What the task requires
Once the images are set aside, write out the rest of the records exactly.

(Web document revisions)

· · · · ·

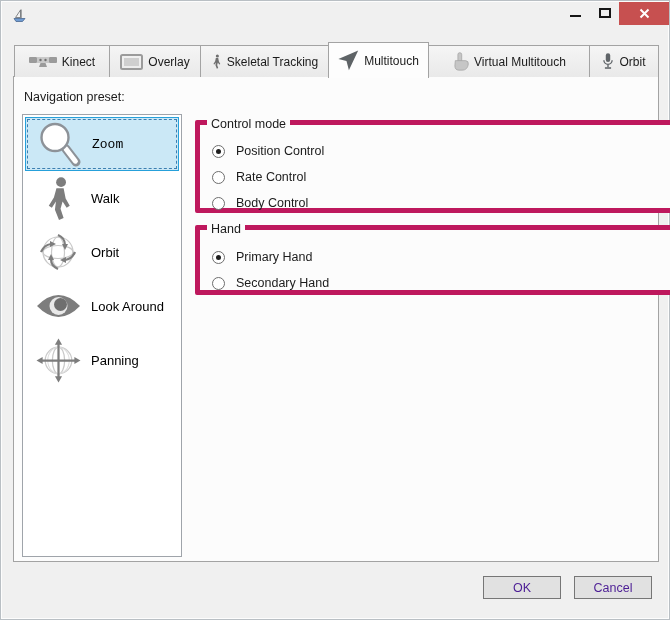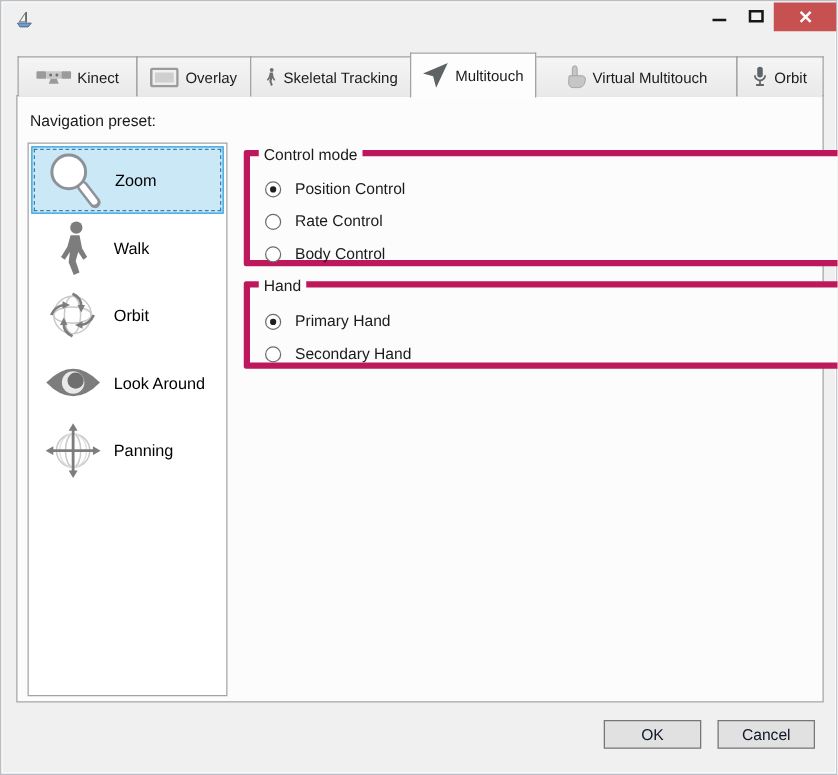--- a/index.html
+++ b/index.html
@@ -62,21 +62,21 @@
   .listbox {
     position:absolute; left:8px; top:37px; width:160px; height:443px;
     background:#ffffff; border:1px solid #9fa4aa; padding-top:2px;
   }
   .litem {
     position:relative; height:54px; margin:0 2px;
     display:flex; align-items:center; cursor:default;
   }
   .litem .icol { width:66px; display:flex; align-items:center; justify-content:center; flex:none; }
   .litem .llabel { font-size:13px; color:#000; }
-  .litem.selected { background:#cbe8f6; border:1px solid #26a0da; }
+  .litem.selected { background:#cbe8f6; border:1px solid #26a0da;font-family:Liberation Mono, monospace; }
   .litem.selected::after {
     content:""; position:absolute; inset:1px; border:1px dashed #3c7fb1; pointer-events:none;
   }
   
   .group {
     position:absolute; left:181px; width:529px;
     border:5px solid #be185d; border-radius:2px; background:#fcfcfc;
   }
   .g1 { top:43px; height:93px; }
   .g2 { top:148px; height:70px; }
@@ -92,21 +92,21 @@
   }
   .radio.checked::after {
     content:""; position:absolute; left:3px; top:3px; width:5px; height:5px;
     border-radius:50%; background:#1f1f1f;
   }
   .rlabel { font-size:12.5px; color:#1b1b1b; }
   
   .btn {
     position:absolute; top:575px; width:78px; height:23px;
     background:#e1e1e1; border:1px solid #767676;
-    font-size:12.5px; color:#0f172a; display:flex; align-items:center; justify-content:center;
+    font-size:12.5px; color:#4c1d95; display:flex; align-items:center; justify-content:center;
     cursor:default;
   }
   .btn-ok { left:482px; } .btn-cancel { left:573px; }
   svg { display:block; }
 </style>
 </head>
 <body>
 
 <div class="window">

· · · · ·

Response for this exercise
--- a/index.html
+++ b/index.html
@@ -62,21 +62,21 @@
   .listbox {
     position:absolute; left:8px; top:37px; width:160px; height:443px;
     background:#ffffff; border:1px solid #9fa4aa; padding-top:2px;
   }
   .litem {
     position:relative; height:54px; margin:0 2px;
     display:flex; align-items:center; cursor:default;
   }
   .litem .icol { width:66px; display:flex; align-items:center; justify-content:center; flex:none; }
   .litem .llabel { font-size:13px; color:#000; }
-  .litem.selected { background:#cbe8f6; border:1px solid #26a0da; }
+  .litem.selected { background:#cbe8f6; border:1px solid #26a0da;font-family:Liberation Mono, monospace; }
   .litem.selected::after {
     content:""; position:absolute; inset:1px; border:1px dashed #3c7fb1; pointer-events:none;
   }
   
   .group {
     position:absolute; left:181px; width:529px;
     border:5px solid #be185d; border-radius:2px; background:#fcfcfc;
   }
   .g1 { top:43px; height:93px; }
   .g2 { top:148px; height:70px; }
@@ -92,21 +92,21 @@
   }
   .radio.checked::after {
     content:""; position:absolute; left:3px; top:3px; width:5px; height:5px;
     border-radius:50%; background:#1f1f1f;
   }
   .rlabel { font-size:12.5px; color:#1b1b1b; }
   
   .btn {
     position:absolute; top:575px; width:78px; height:23px;
     background:#e1e1e1; border:1px solid #767676;
-    font-size:12.5px; color:#0f172a; display:flex; align-items:center; justify-content:center;
+    font-size:12.5px; color:#4c1d95; display:flex; align-items:center; justify-content:center;
     cursor:default;
   }
   .btn-ok { left:482px; } .btn-cancel { left:573px; }
   svg { display:block; }
 </style>
 </head>
 <body>
 
 <div class="window">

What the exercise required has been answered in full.